We lived at the top of the last house, and the wind rushing up the river shook the house that night, like discharges of cannon, or breakings of a sea. When the rain came with it and dashed against the windows, I thought, raising my eyes to them as they rocked, that I might have fancied myself in a storm-beaten lighthouse. Occasionally, the smoke came rolling down the chimney as though it could not bear to go out into such a night; and when I set the doors open and looked down the staircase, the staircase lamps were blown out; and when I shaded my face with my hands and looked through the black windows (opening them ever so little was out of the question in the teeth of such wind and rain), I saw that the lamps in the court were blown out, and that the lamps on the bridges and the shore were shuddering, and that the coal-fires in barges on the river were being carried away before the wind like red-hot splashes in the rain.

– Charles Dickens

Great Expectations, Chapter 39. Pip describes the intensity of a thunderstorm he experiences one night while living in London. Dickens uses hyperbole, simile, personification and metaphor to emphasize the ferocity of the storm. When Pip says that “the lamps on the bridges and the shore were shuddering” the lamps are personified by being given the human action of “shuddering.” Pip imagining the house he is in as a “storm-beaten lighthouse” is a good example of metaphor and hyperbole.
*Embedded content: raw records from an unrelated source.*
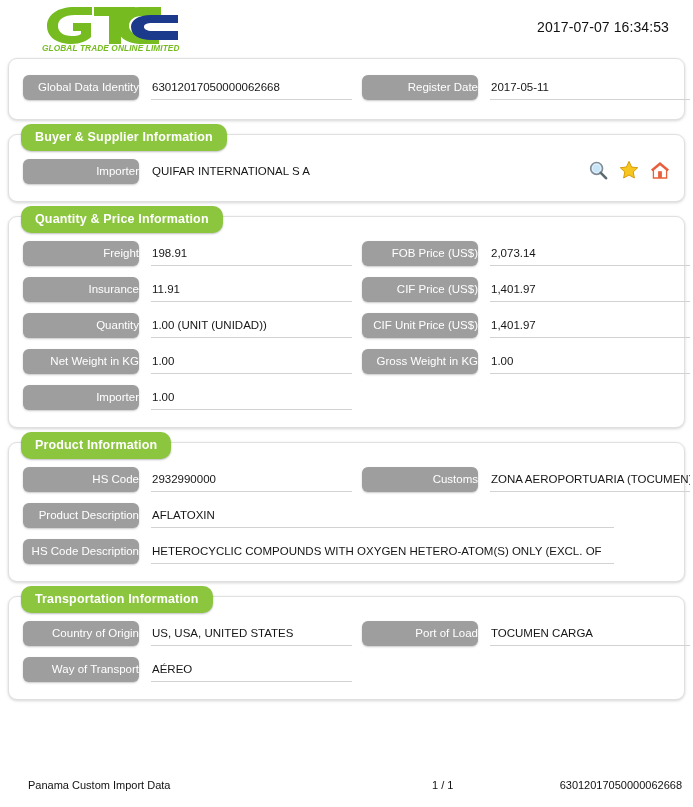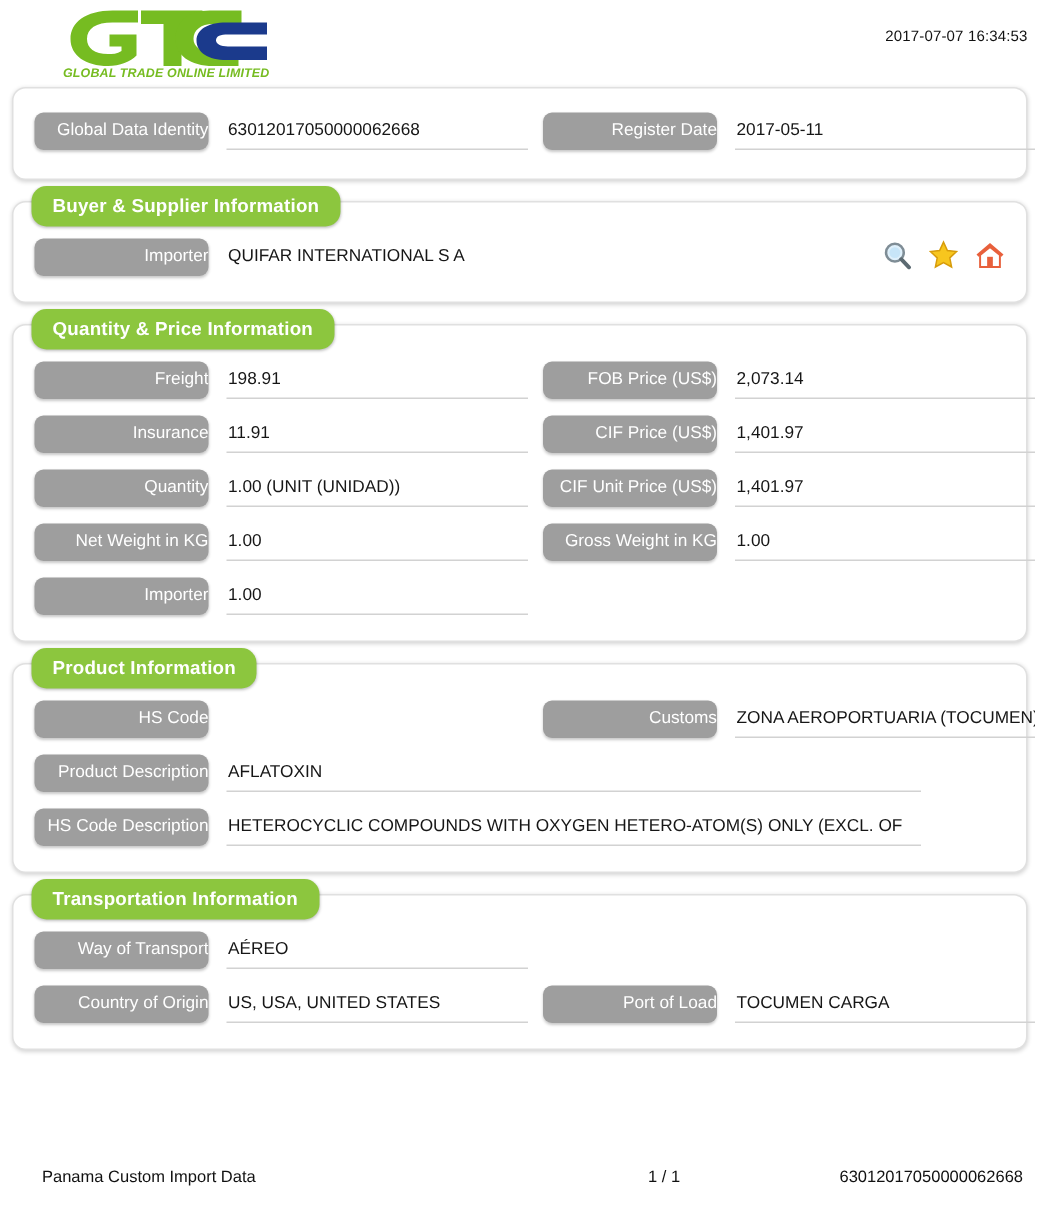--- a/index.html
+++ b/index.html
@@ -35,9 +35,9 @@
   .logo svg { display: block; }
   .timestamp {
     position: absolute;
-    right: 0;
+    right: 16px;
     top: 19px;
-    font-size: 10px;
+    font-size: 14px;
     color: #111;
     letter-spacing: .1px;
   }

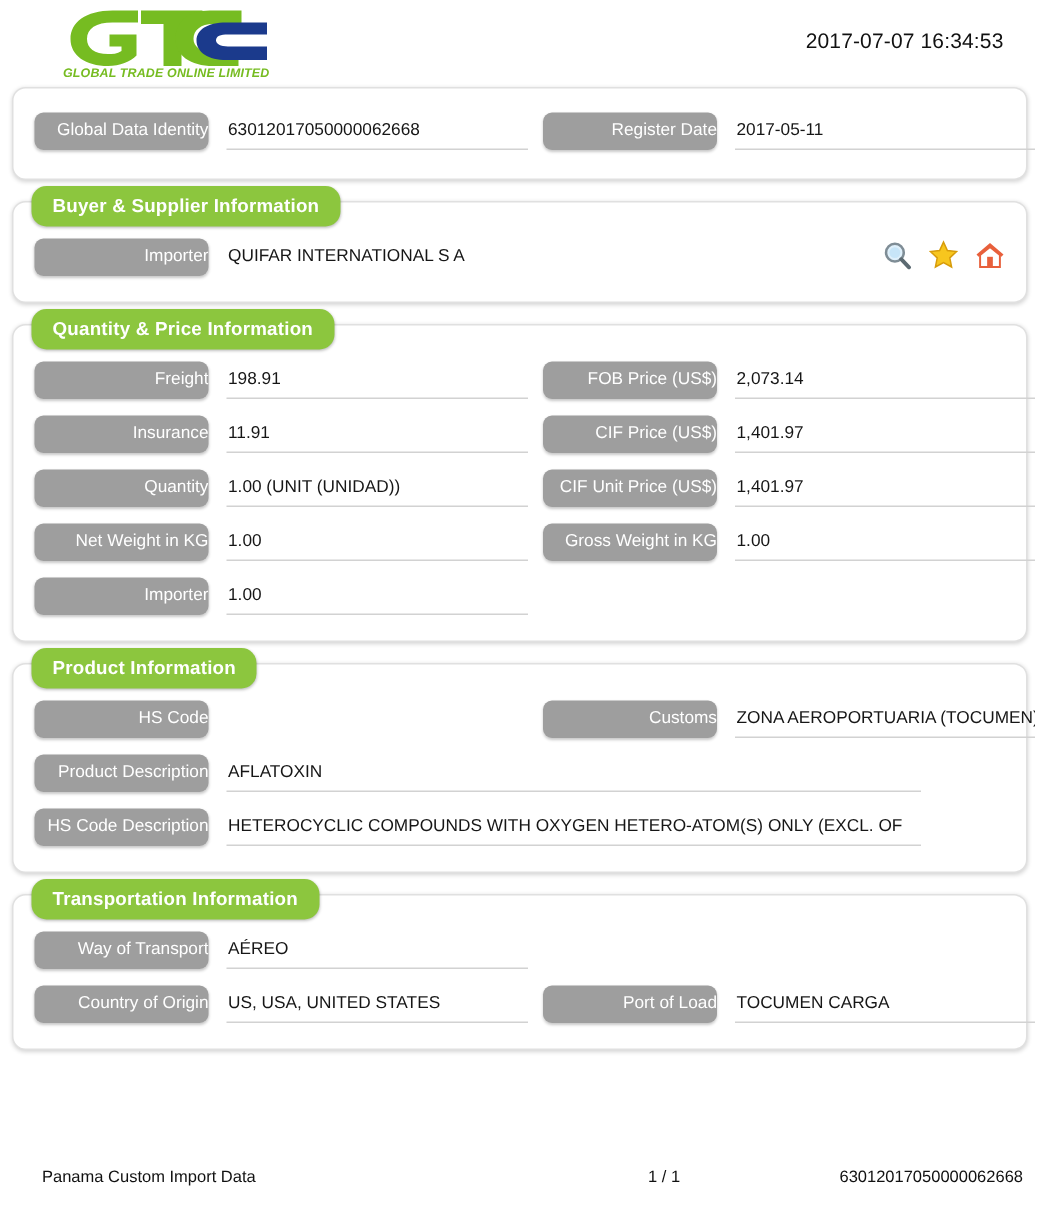--- a/index.html
+++ b/index.html
@@ -240,6 +240,7 @@
 
     <div class="row">
       <div class="chip left">HS Code</div>
+      <div class="val left">2932990000</div>
       <div class="chip right">Customs</div>
       <div class="val right">ZONA AEROPORTUARIA (TOCUMEN)</div>
     </div>

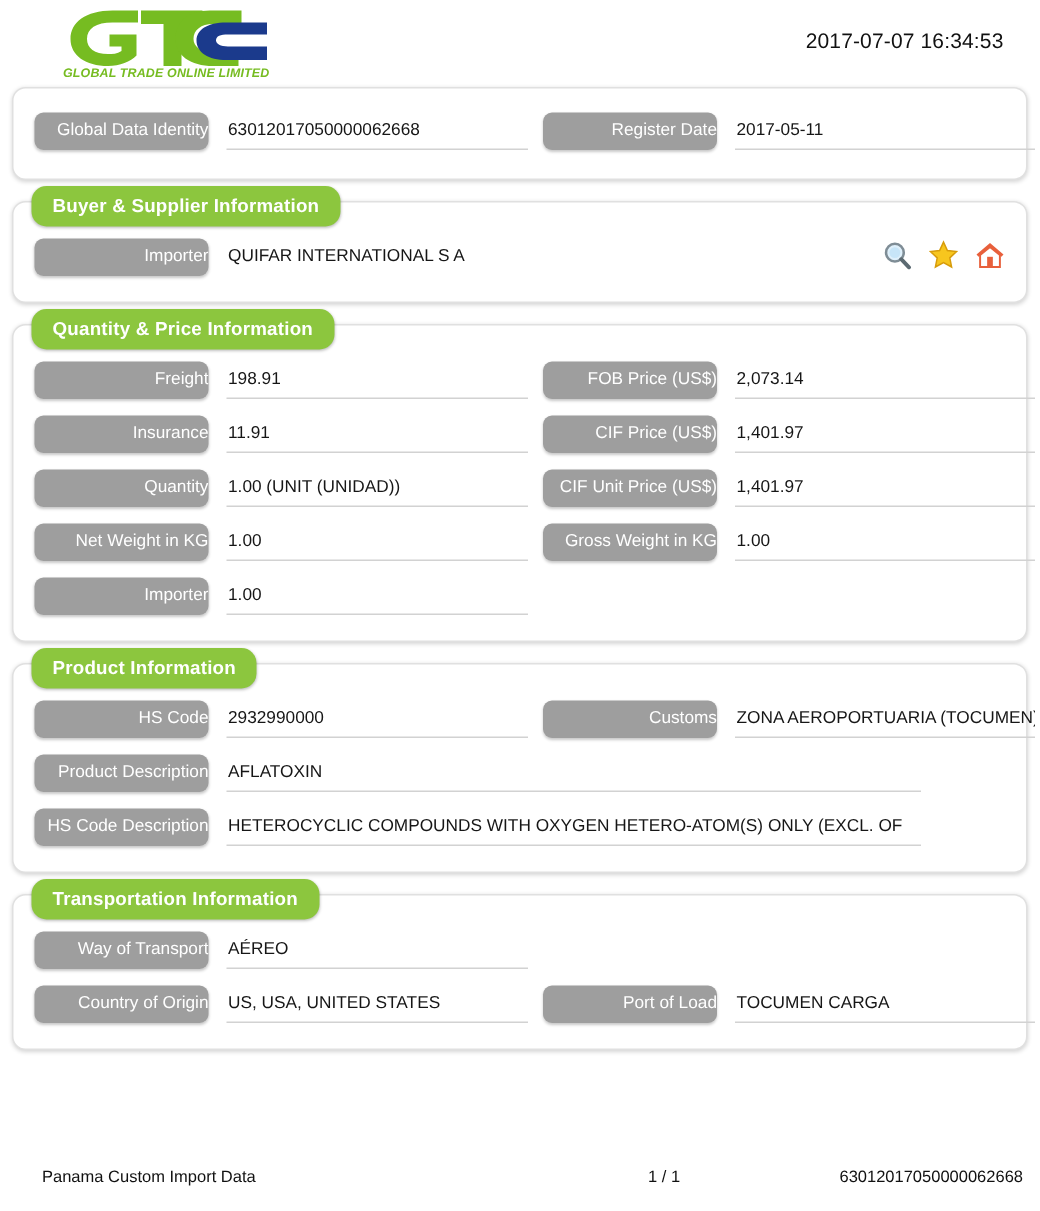--- a/index.html
+++ b/index.html
@@ -260,16 +260,16 @@
     <div class="panel-tab">Transportation Information</div>
 
     <div class="row">
-      <div class="chip left">Way of Transport</div>
-      <div class="val left">AÉREO</div>
-    </div>
-
-    <div class="row">
       <div class="chip left">Country of Origin</div>
       <div class="val left">US, USA, UNITED STATES</div>
       <div class="chip right">Port of Load</div>
       <div class="val right">TOCUMEN CARGA</div>
     </div>
+
+    <div class="row">
+      <div class="chip left">Way of Transport</div>
+      <div class="val left">AÉREO</div>
+    </div>
   </div>
 
   <div class="footer">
There are also vivid similes that heighten the drama in this important chapter where Pip is about to learn the identity of his mystery benefactor. The wind is compared to “discharges of cannon, or breakings of the sea,” while the coal fires in the river barges are like “red-hot splashes in the rain.” The storm that rages outside the house foreshadows the tumultuous and life-altering events and revelations that await Pip.